Chapter XVIII : No. 6
 

Consciousness returned very slowly, very painfully.

It was night when last Marguerite had clearly known what was going on around her; it was daylight before she realized that she still lived, that she still knew and suffered.

Her head ached intolerably: that was the first conscious sensation which came to her; then she vaguely perceived a pale ray of sunshine, very hazy and narrow, which came from somewhere in front of her and struck her in the face. She kept her eyes tightly shut, for that filmy light caused her an increase of pain.

She seemed to be lying on her back, and her fingers wandering restlessly around felt a hard paillasse, beneath their touch, then a rough pillow, and her own cloak laid over her: thought had not yet returned, only the sensation of great suffering and of infinite fatigue.

Anon she ventured to open her eyes, and gradually one or two objects detached themselves from out the haze which still obscured her vision.

Firstly, the narrow aperture--scarcely a window--filled in with tiny squares of coarse, unwashed glass, through which the rays of the morning sun were making kindly efforts to penetrate, then the cloud of dust illumined by those same rays, and made up--so it seemed to the poor tired brain that strove to perceive--of myriads of abnormally large molecules, over-abundant, and over-active, for they appeared to be dancing a kind of wild saraband before Marguerite's aching eyes, advancing and retreating, forming themselves into groups and taking on funny shapes of weird masques and grotesque faces which grinned at the unconscious figure lying helpless on the rough paillasse.

Through and beyond them Marguerite gradually became aware of three walls of a narrow room, dank and grey, half covered with whitewash and half with greenish mildew! Yes! and there, opposite to her and immediately beneath that semblance of a window, was another paillasse, and on it something dark, that moved.

The words: "Liberte, Egalite, Fraternite ou la Mort!" stared out at her from somewhere beyond those active molecules of dust, but she also saw just above the other paillasse the vague outline of a dark crucifix.

It seemed a terrible effort to co-ordinate all these things, and to try and realize what the room was, and what was the meaning of the paillasse, the narrow window and the stained walls, too much altogether for the aching head to take in save very slowly, very gradually.

Marguerite was content to wait and to let memory creep back as reluctantly as it would.

"Do you think, my child, you could drink a little of this now?"

It was a gentle, rather tremulous voice which struck upon her ear. She opened her eyes, and noticed that the dark something which had previously been on the opposite paillasse was no longer there, and that there appeared to be a presence close to her only vaguely defined, someone kindly and tender who had spoken to her in French, with that soft sing-song accent peculiar to the Normandy peasants, and who now seemed to be pressing something cool and soothing to her lips.

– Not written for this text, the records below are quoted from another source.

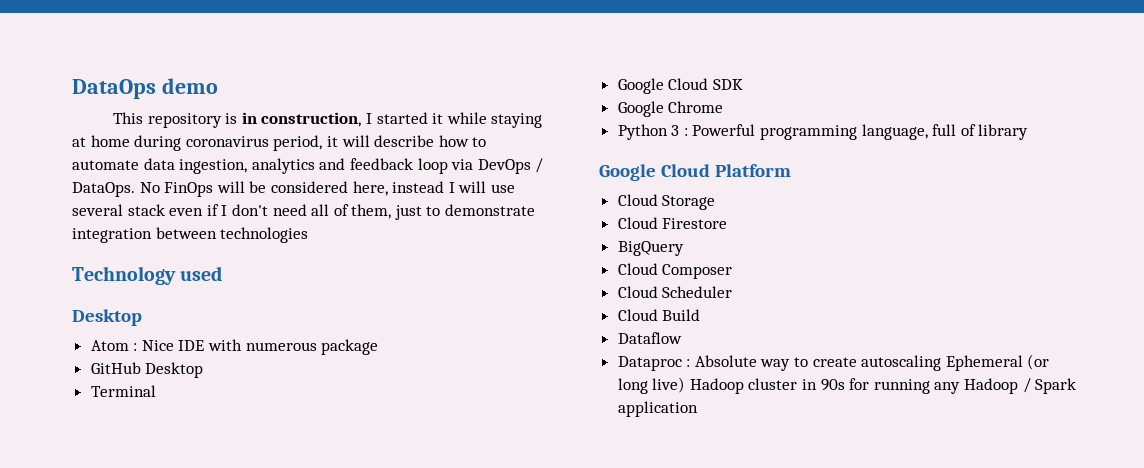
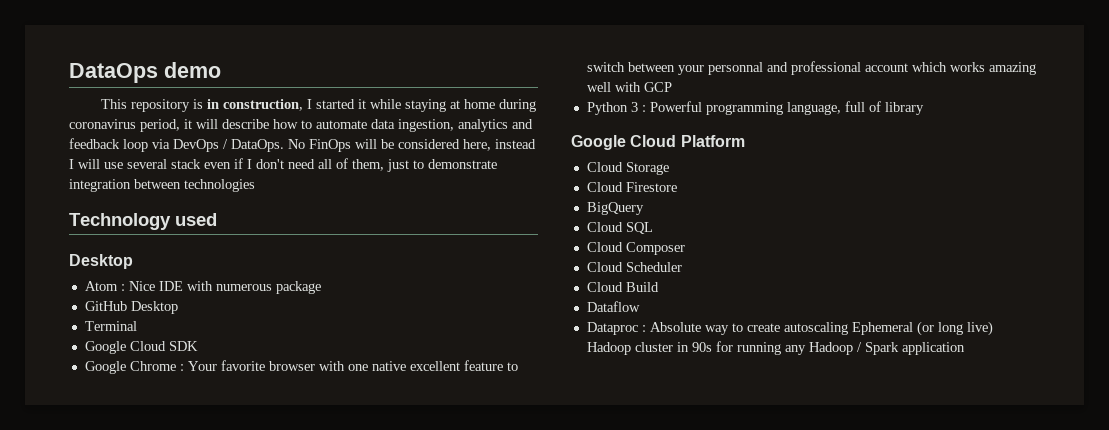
- Google Chrome
+ Google Chrome : Your favorite browser with one native excellent feature to switch between your personnal and professional account which works amazing well with GCP
+ Cloud SQL

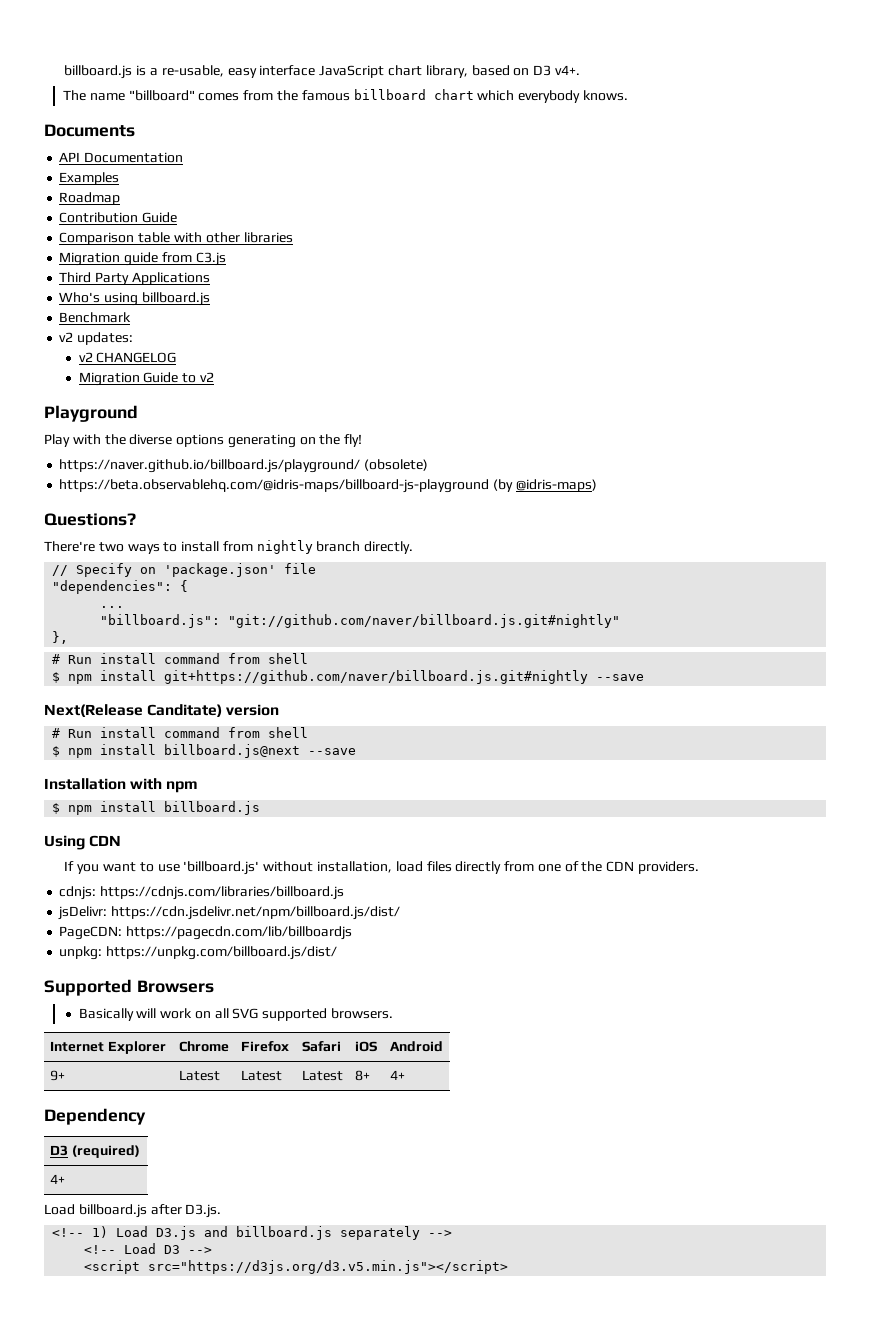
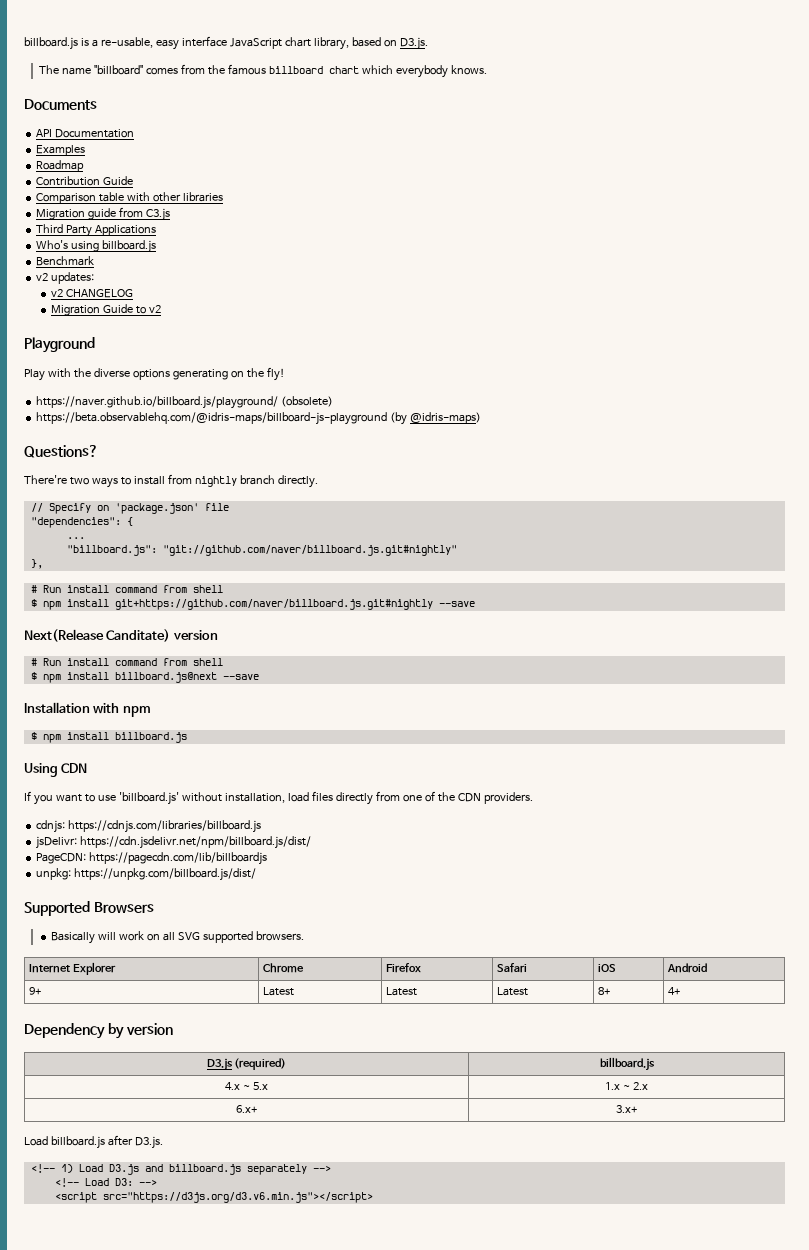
- billboard.js is a re-usable, easy interface JavaScript chart library, based on D3 v4+.
+ billboard.js is a re-usable, easy interface JavaScript chart library, based on D3.js.
- Dependency
- D3 (required)
- 4+
+ Dependency by version
+ D3.js (required) | billboard.js
+ 4.x ~ 5.x | 1.x ~ 2.x
+ 6.x+ | 3.x+
- <!-- Load D3 -->
+ <!-- Load D3: -->
- <script src="https://d3js.org/d3.v5.min.js"></script>
+ <script src="https://d3js.org/d3.v6.min.js"></script>

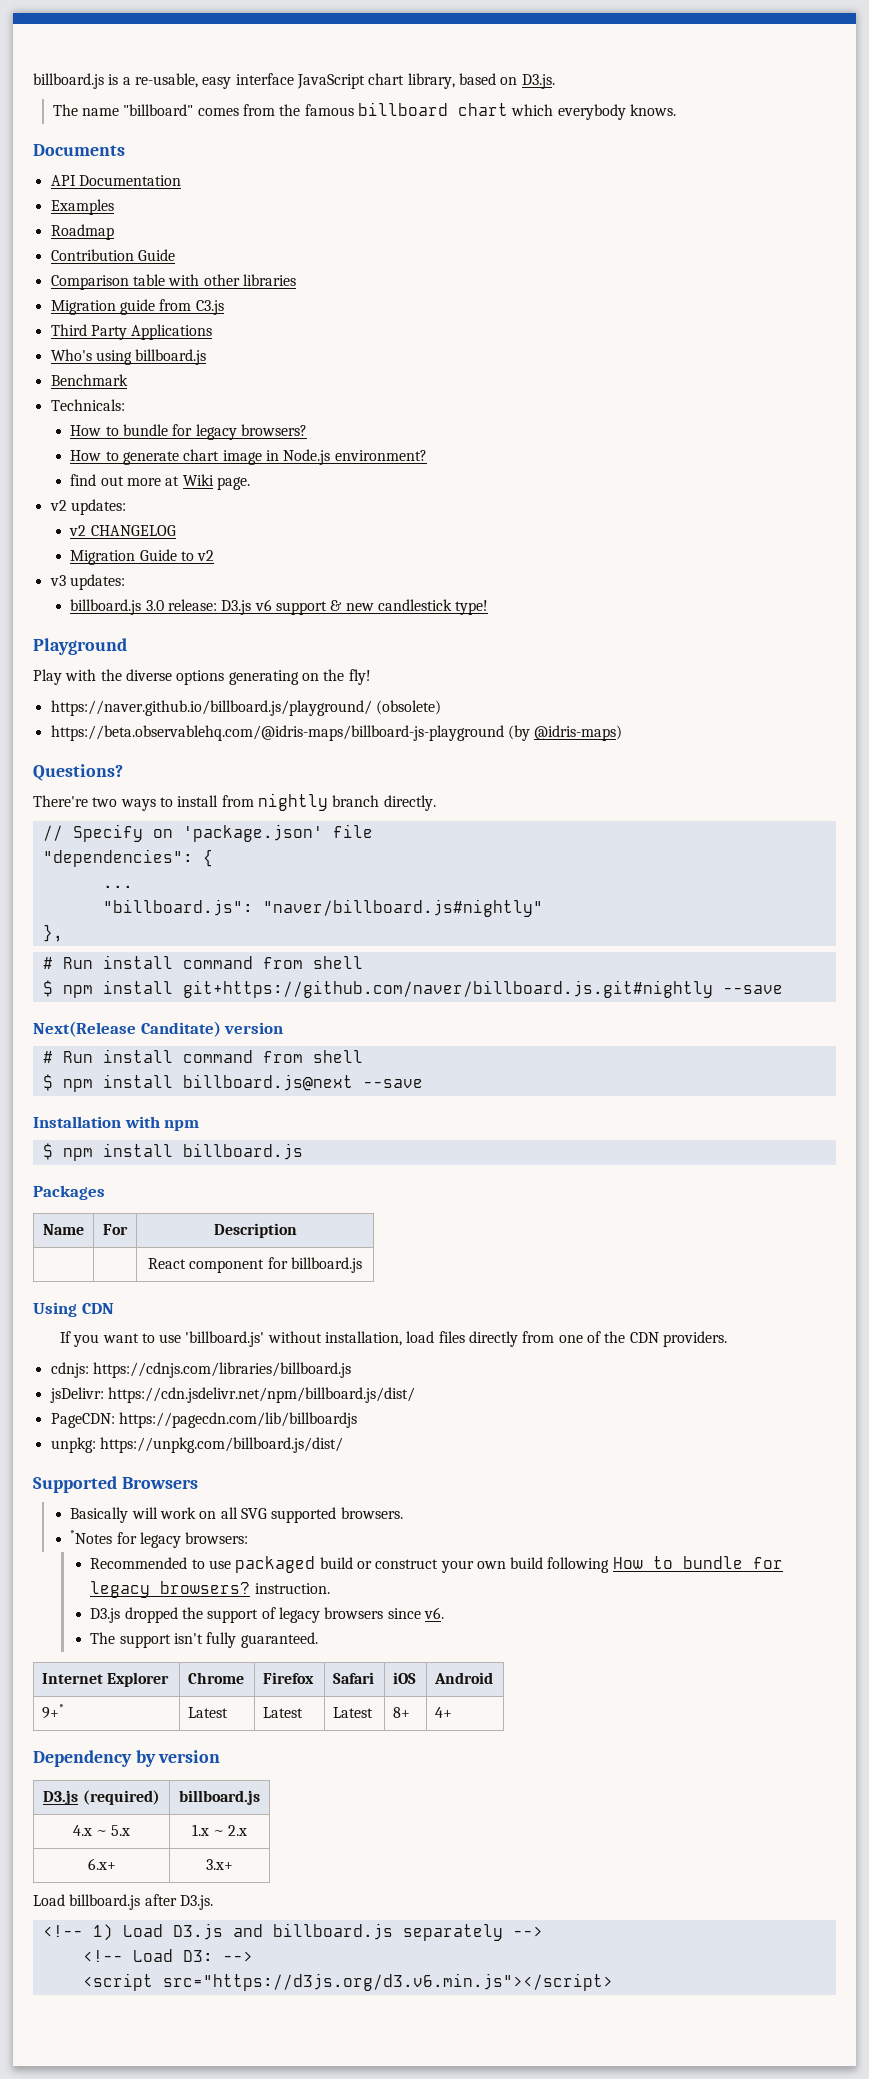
+ Technicals:
+ How to bundle for legacy browsers?
+ How to generate chart image in Node.js environment?
+ find out more at Wiki page.
+ v3 updates:
+ billboard.js 3.0 release: D3.js v6 support & new candlestick type!
- "billboard.js": "git://github.com/naver/billboard.js.git#nightly"
+ "billboard.js": "naver/billboard.js#nightly"
+ Packages
+ Name | For | Description
+ | | React component for billboard.js
+ *Notes for legacy browsers:
+ Recommended to use packaged build or construct your own build following How to bundle for legacy browsers? instruction.
+ D3.js dropped the support of legacy browsers since v6.
+ The support isn't fully guaranteed.
- 9+ | Latest | Latest | Latest | 8+ | 4+
+ 9+* | Latest | Latest | Latest | 8+ | 4+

"They gave me this for you!" continued the tremulous voice close to her ear. "I think it would do you good, if you tried to take it."

A hand and arm was thrust underneath the rough pillow, causing her to raise her head a little. A glass was held to her lips and she drank.

The hand that held the glass was all wrinkled, brown and dry, and trembled slightly, but the arm which supported her head was firm and very kind.

"There! I am sure you feel better now. Close your eyes and try to go to sleep."

She did as she was bid, and was ready enough to close her eyes. It seemed to her presently as if something had been interposed between her aching head and that trying ray of white September sun.

Perhaps she slept peacefully for a little while after that, for though her head was still very painful, her mouth and throat felt less parched and dry. Through this sleep or semblance of sleep, she was conscious of the same pleasant voice softly droning Paters and Aves close to her ear.

Thus she lay, during the greater part of the day. Not quite fully conscious, not quite awake to the awful memories which anon would crowd upon her thick and fast.

From time to time the same kind and trembling hands would with gentle pressure force a little liquid food through her unwilling lips: some warm soup, or anon a glass of milk. Beyond the pain in her head, she was conscious of no physical ill; she felt at perfect peace, and an extraordinary sense of quiet and repose seemed to pervade this small room, with its narrow window through which the rays of the sun came gradually in more golden splendour as the day drew towards noon, and then they vanished altogether.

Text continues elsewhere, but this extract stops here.